▶ Task instructions: The answer must be one number: the count of lines in the data below that include "DOOR".

--- Information provided ---

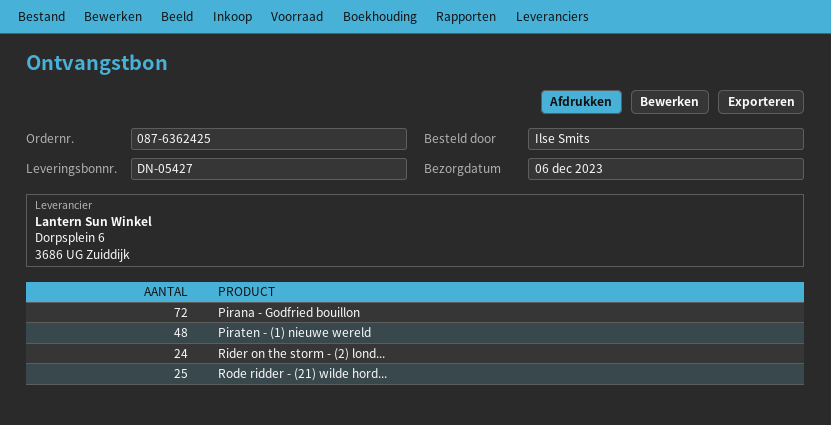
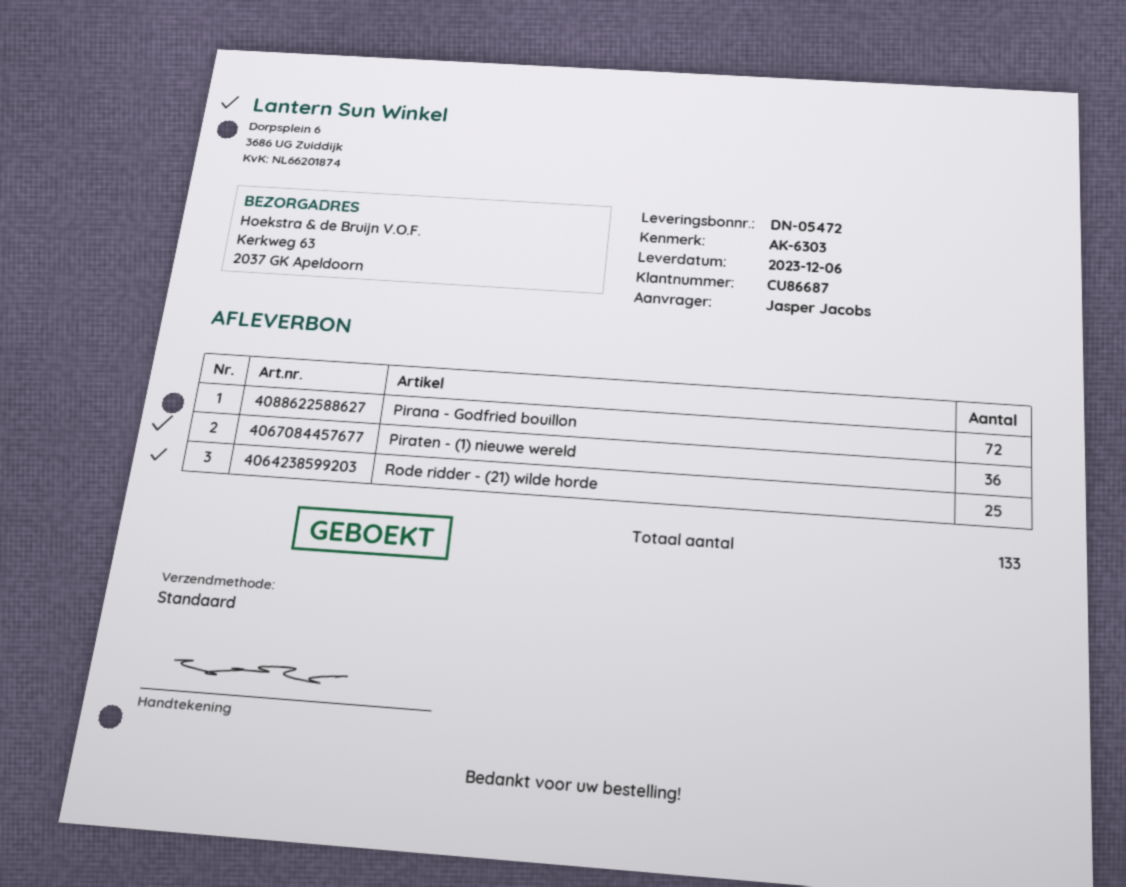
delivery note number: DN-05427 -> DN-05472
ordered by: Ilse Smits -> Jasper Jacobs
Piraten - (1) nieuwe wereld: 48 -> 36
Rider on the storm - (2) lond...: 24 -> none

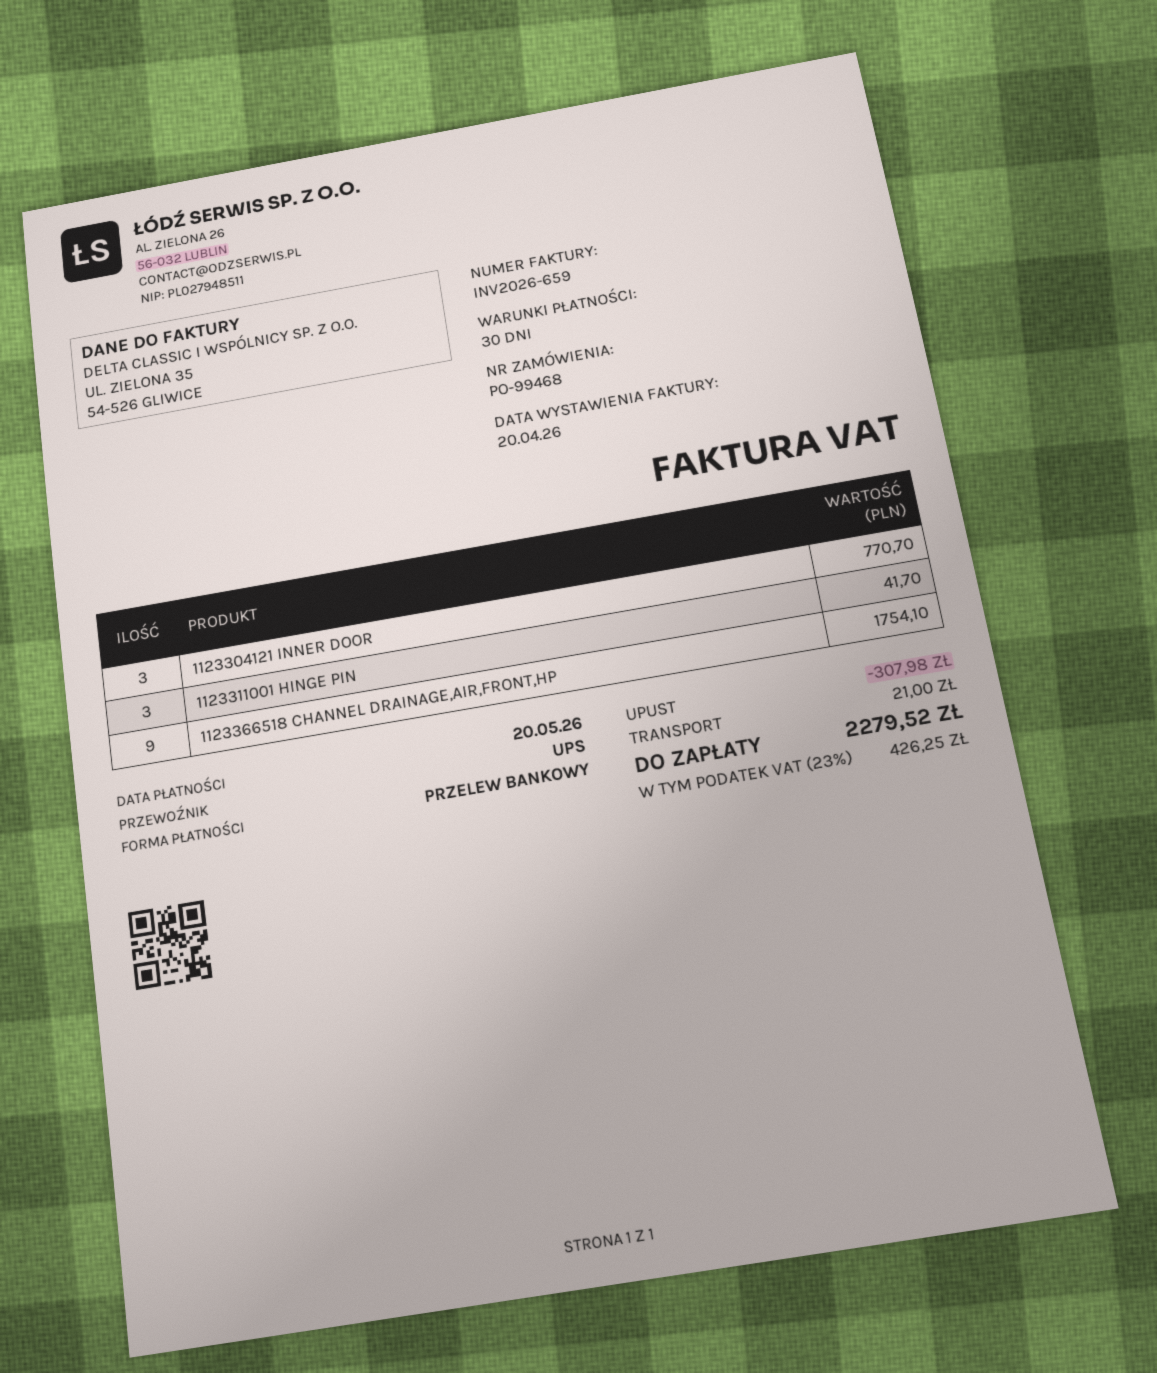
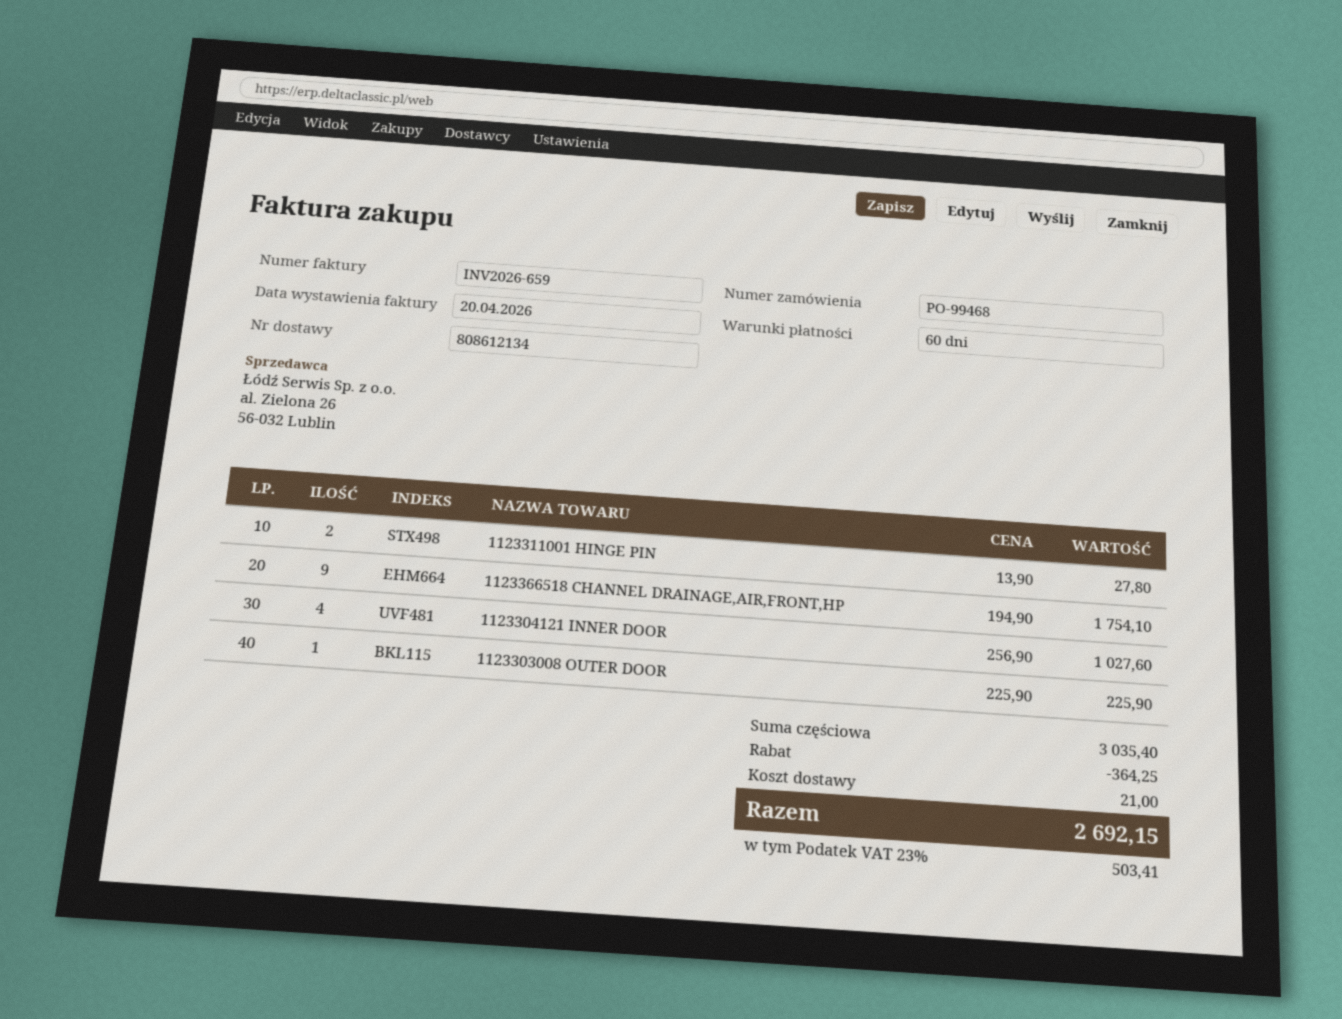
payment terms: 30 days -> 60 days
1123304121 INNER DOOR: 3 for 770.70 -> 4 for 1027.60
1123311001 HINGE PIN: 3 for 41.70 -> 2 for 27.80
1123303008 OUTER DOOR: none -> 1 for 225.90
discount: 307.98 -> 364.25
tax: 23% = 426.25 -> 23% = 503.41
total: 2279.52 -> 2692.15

---

▶ Task result: 2